Problem statement: In the entries below, every line with the string "Carte" is to be reported.

Before and after images:
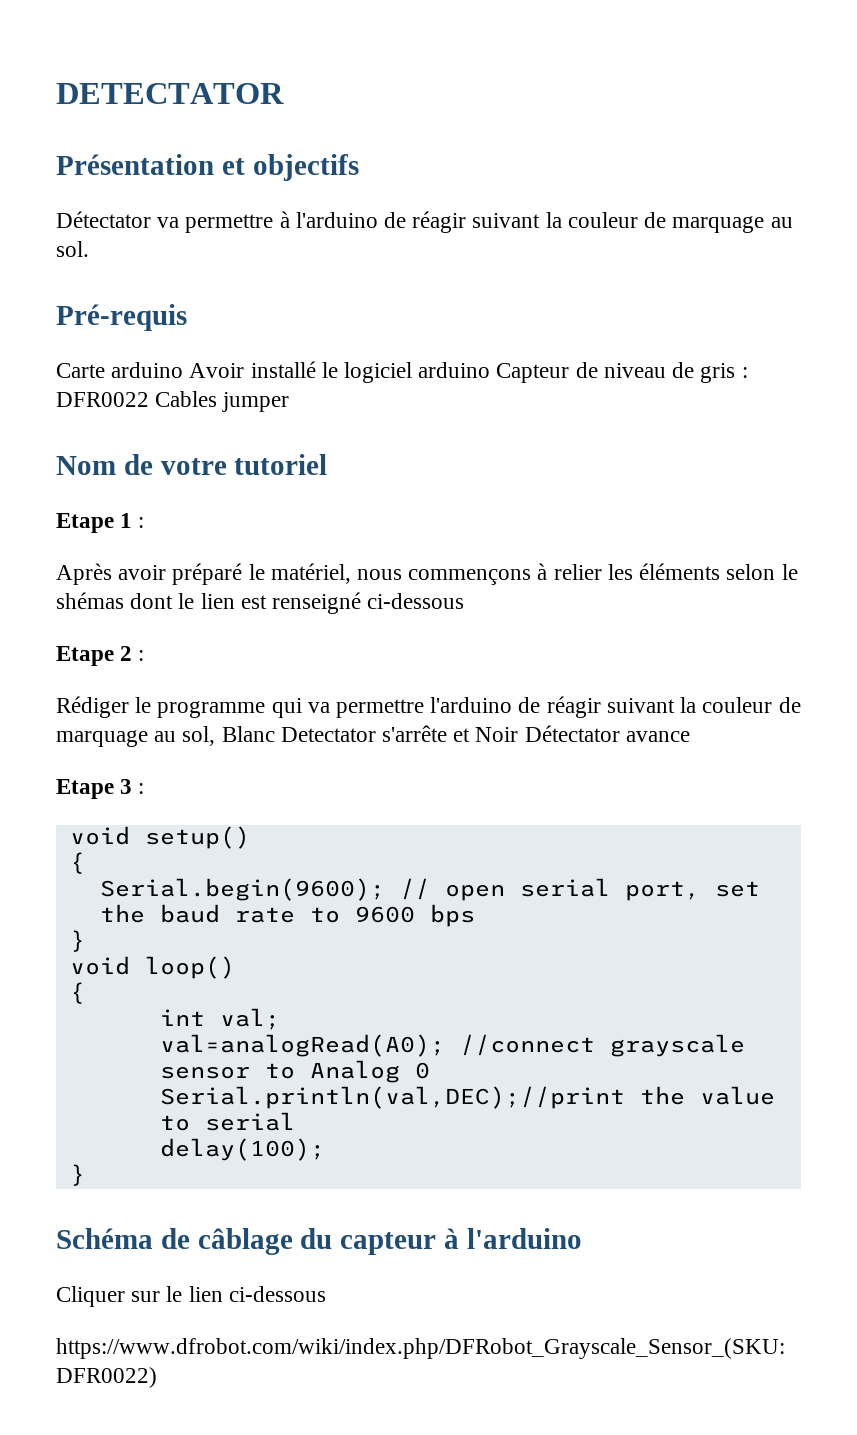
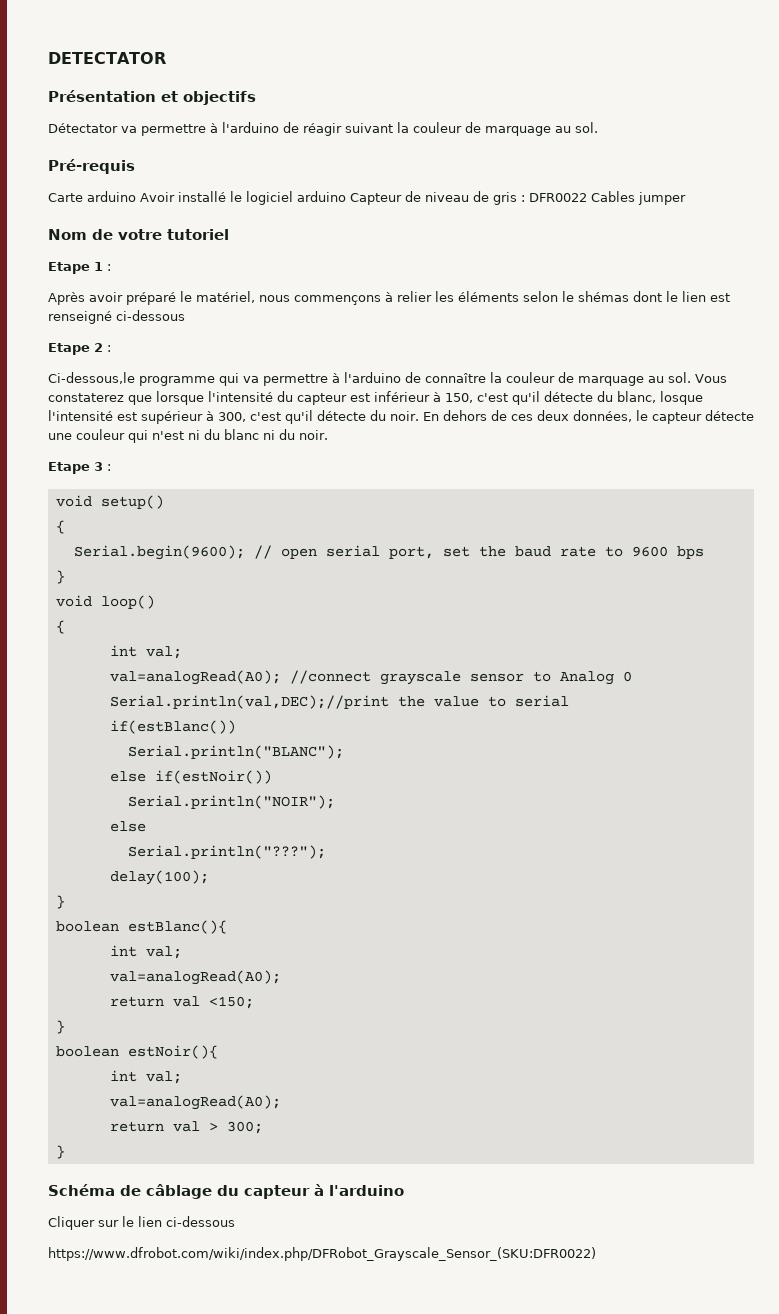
[56,696,152,718] Rédiger le -> [48,372,135,384] Ci-dessous,le
[430,696,801,718] [56,725,690,747] l'arduino de réagir suivant la couleur de marquage au sol, Blanc Detectator s'arrête et Noir Détectator avance -> [332,372,727,386] [48,391,703,405] [48,410,754,424] [48,429,328,443] à l'arduino de connaître la couleur de marquage au sol. Vous constaterez que lorsque l'intensité du capteur est inférieur à 150, c'est qu'il détecte du blanc, losque l'intensité est supérieur à 300, c'est qu'il détecte du noir. En dehors de ces deux données, le capteur détecte une couleur qui n'est ni du blanc ni du noir.
[159,1138,325,1161] delay(100); -> [109,720,236,734] [127,745,344,759] [109,770,272,784] [127,795,335,809] [109,821,146,832] [127,845,326,859] [109,870,209,885] [55,895,65,909] [55,920,227,934] [109,945,182,959] [109,970,281,985] [109,996,254,1009] [55,1020,65,1034] [55,1045,218,1059] [109,1070,182,1084] [109,1095,281,1110] [109,1121,263,1134] if(estBlanc()) // Serial.println("BLANC"); // else if(estNoir()) // Serial.println("NOIR"); // else // Serial.println("???"); // delay(100); // } // boolean estBlanc(){ // int val; // val=analogRead(A0); // return val <150; // } // boolean estNoir(){ // int val; // val=analogRead(A0); // return val > 300;

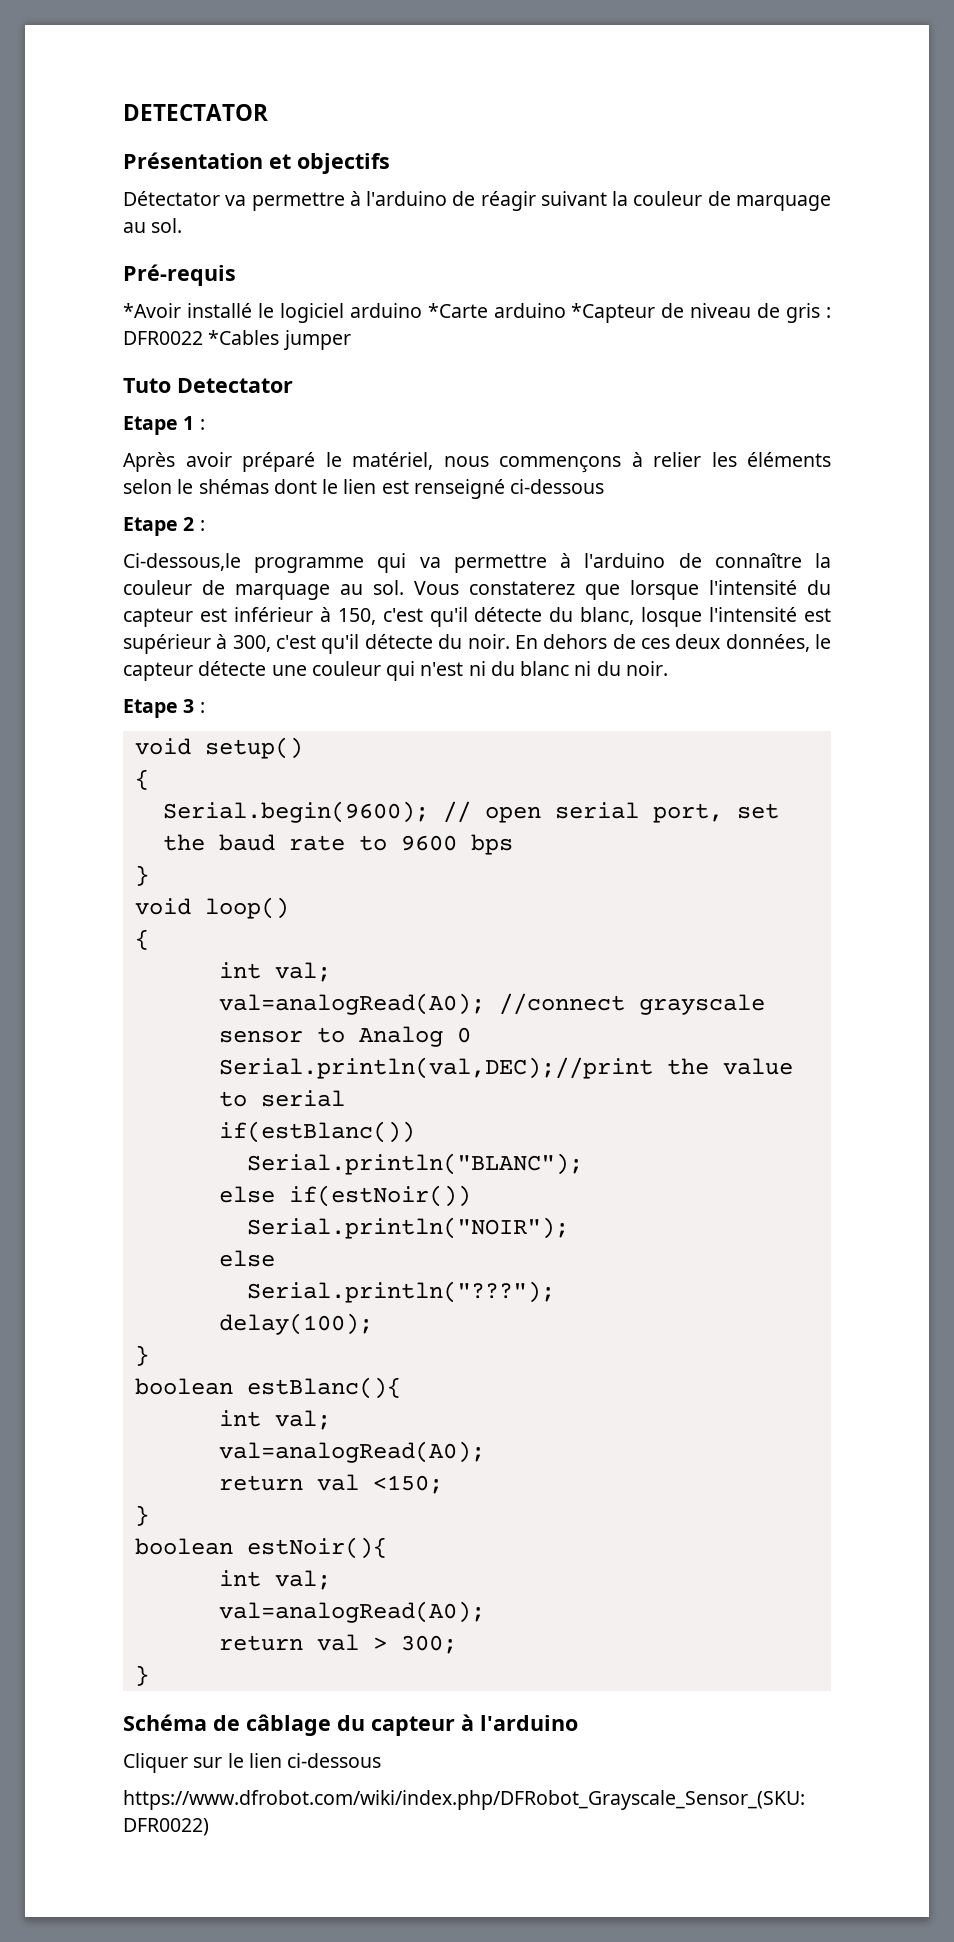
[48,191,175,202] Carte arduino Avoir -> [123,303,181,318] *Avoir
[350,193,402,205] Capteur -> [427,303,656,323] *Carte arduino *Capteur
[591,191,635,202] Cables -> [208,330,280,345] *Cables
[48,229,229,240] Nom de votre tutoriel -> [123,378,293,393] Tuto Detectator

Expected answer:
[48,191,175,202] Carte arduino Avoir -> [123,303,181,318] *Avoir
[350,193,402,205] Capteur -> [427,303,656,323] *Carte arduino *Capteur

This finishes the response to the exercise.